◆ REQUIREMENT ◆
Counting only the lines below that contain the word "Sandals", what is the total? Give it with no other words.

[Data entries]
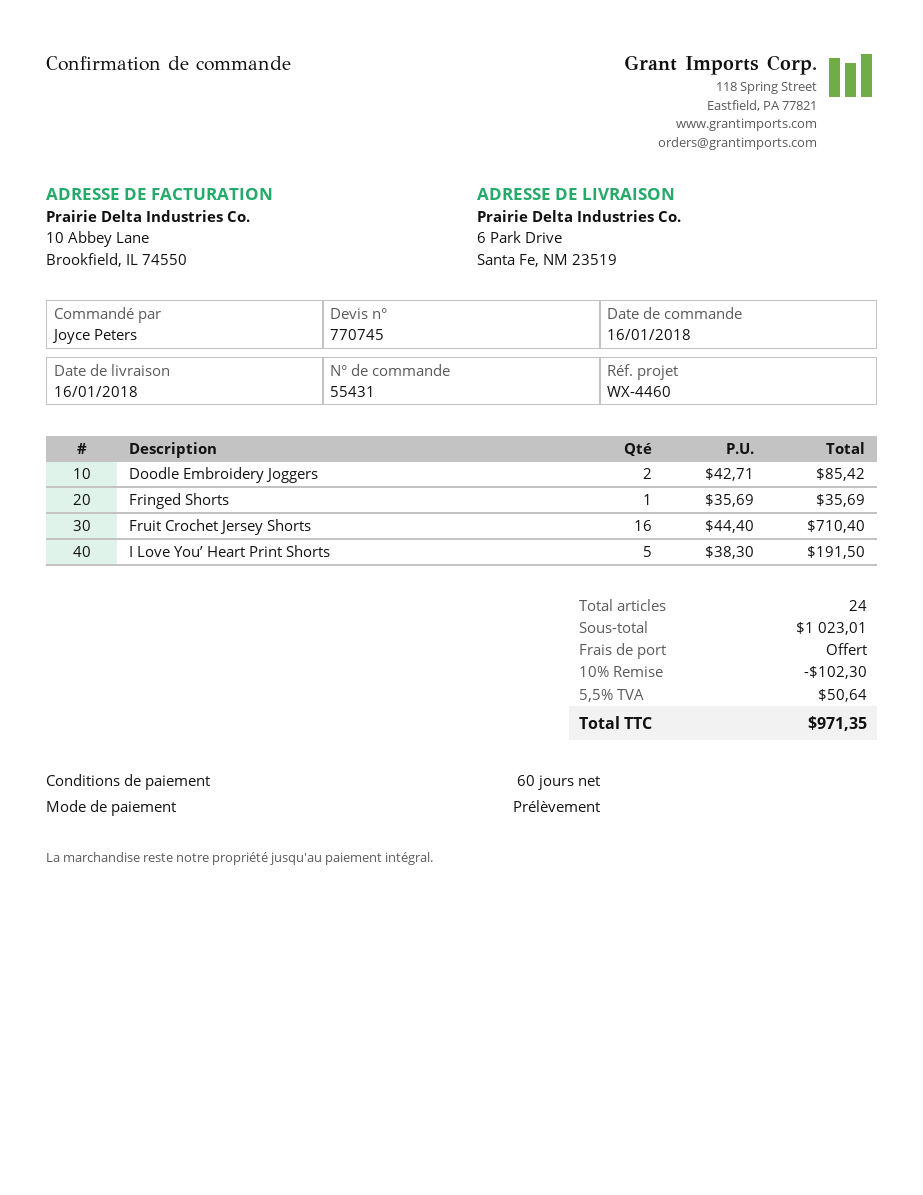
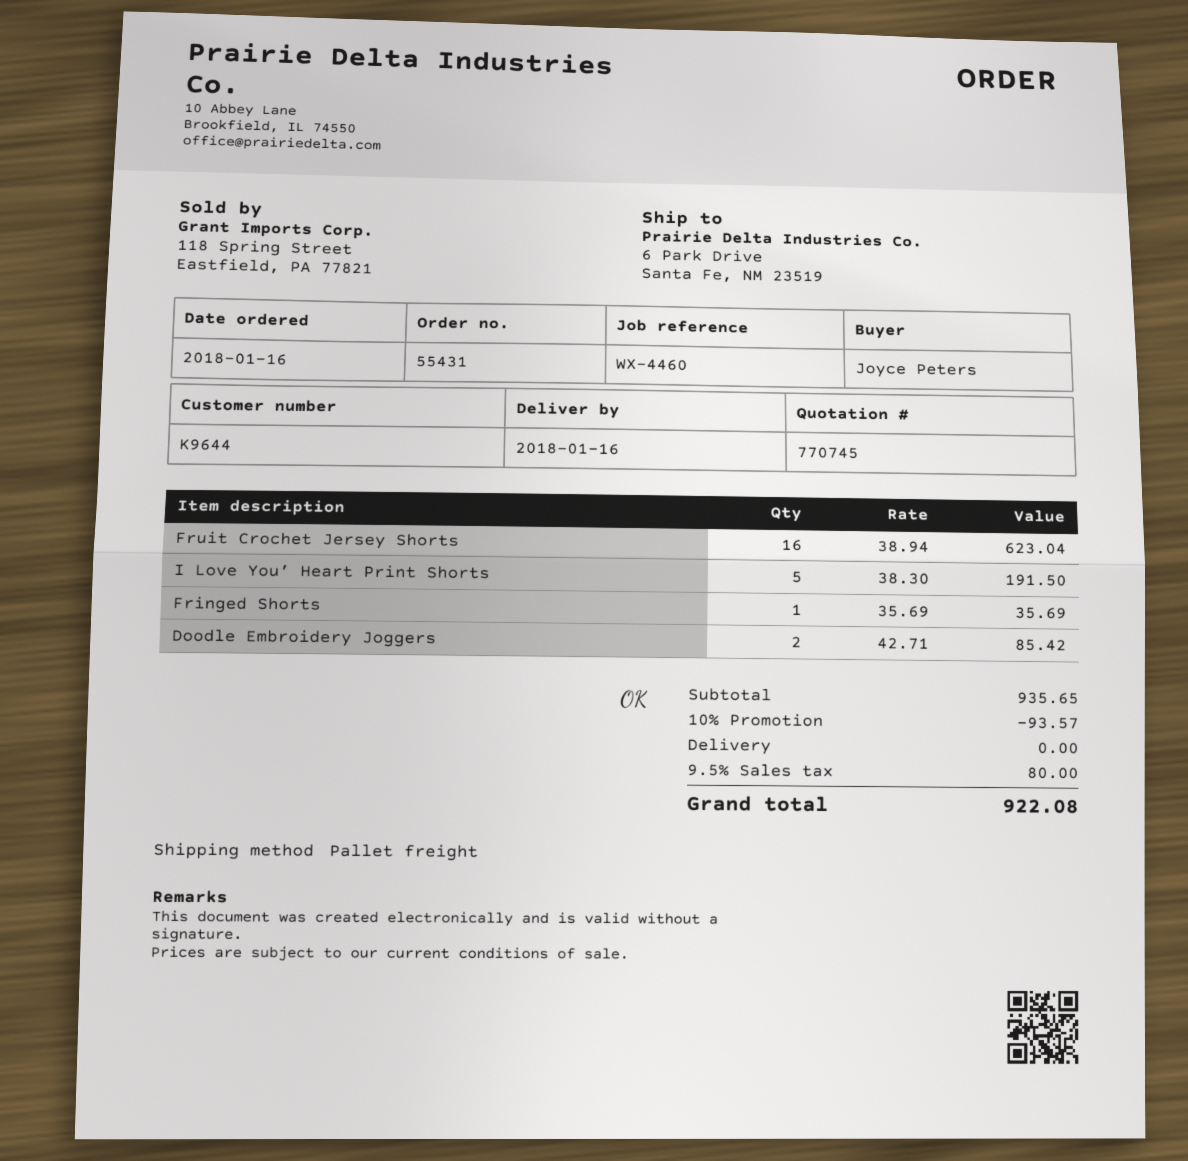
Fruit Crochet Jersey Shorts: 16 x 44.40 = 710.40 -> 16 x 38.94 = 623.04
subtotal: 1023.01 -> 935.65
discount: 10% = 102.30 -> 10% = 93.57
tax: 5.5% = 50.64 -> 9.5% = 80.00
total: 971.35 -> 922.08

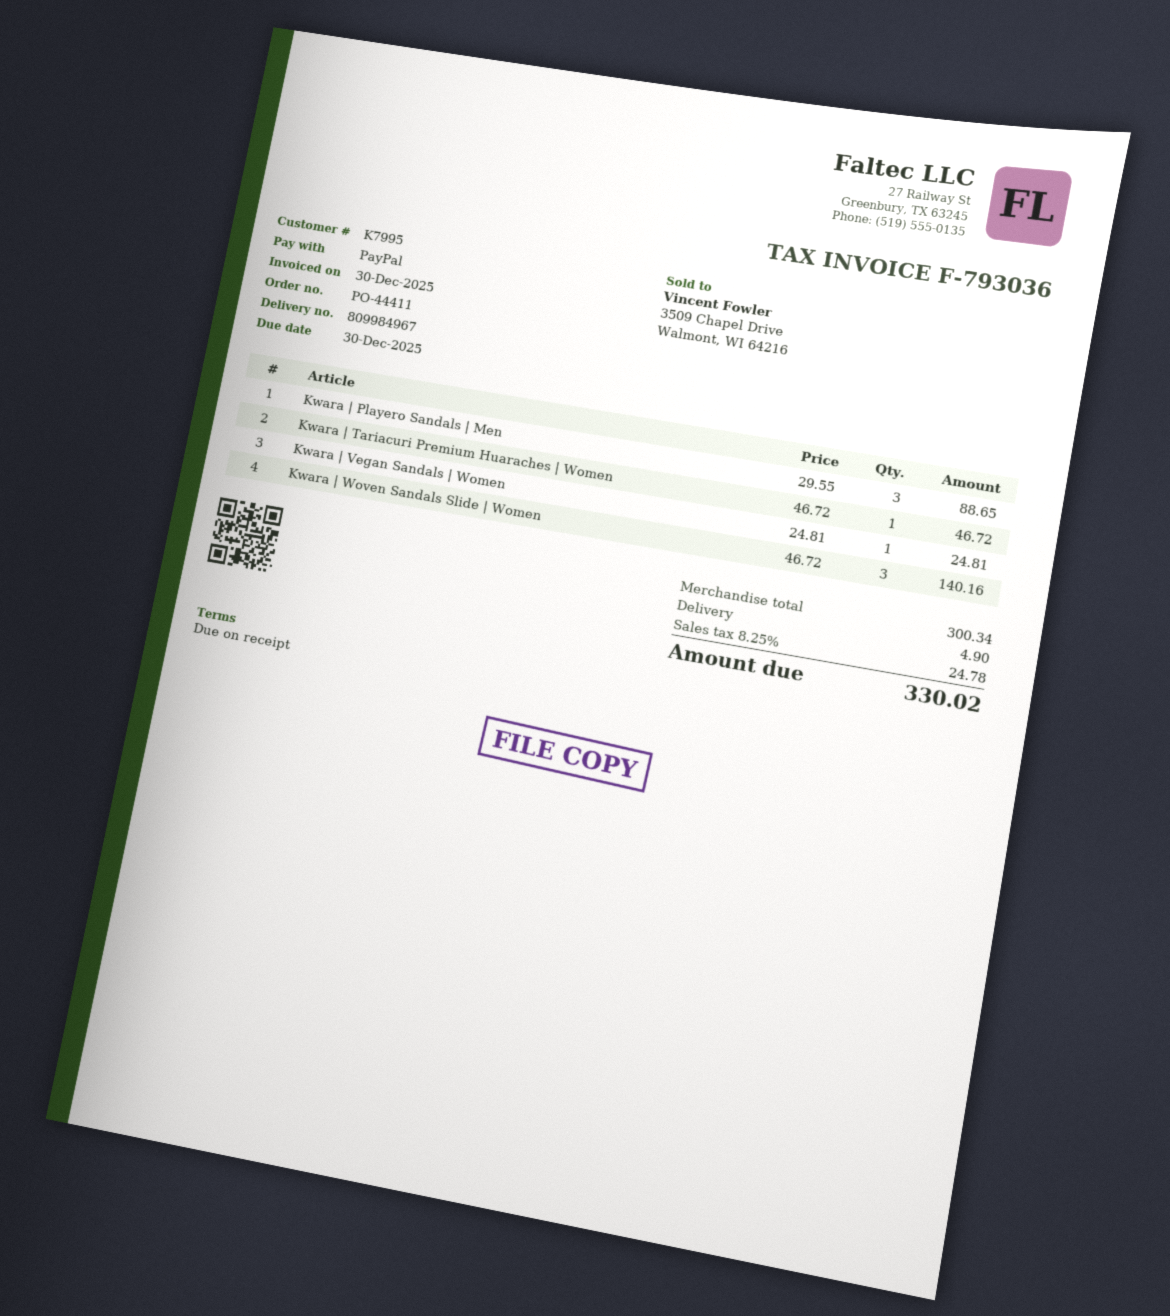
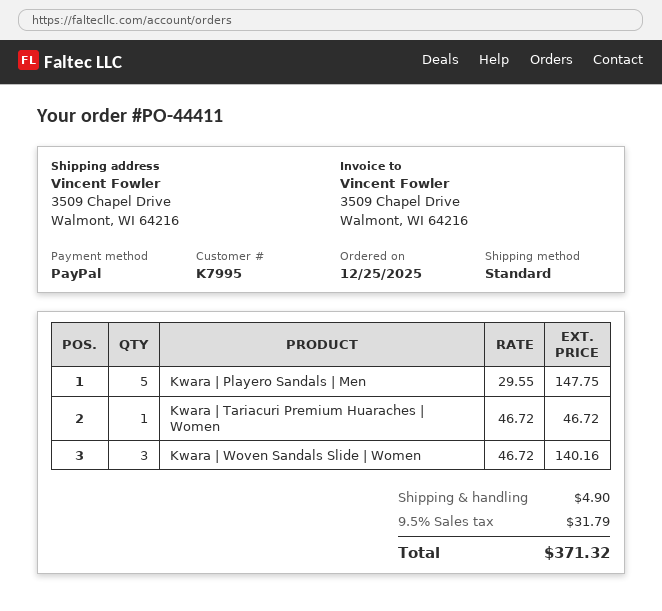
Kwara | Playero Sandals | Men: 3 x 29.55 = 88.65 -> 5 x 29.55 = 147.75
Kwara | Vegan Sandals | Women: 1 x 24.81 = 24.81 -> none
tax: 8.25% = 24.78 -> 9.5% = 31.79
total: 330.02 -> 371.32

◆ COMPLETED EXERCISE ◆
2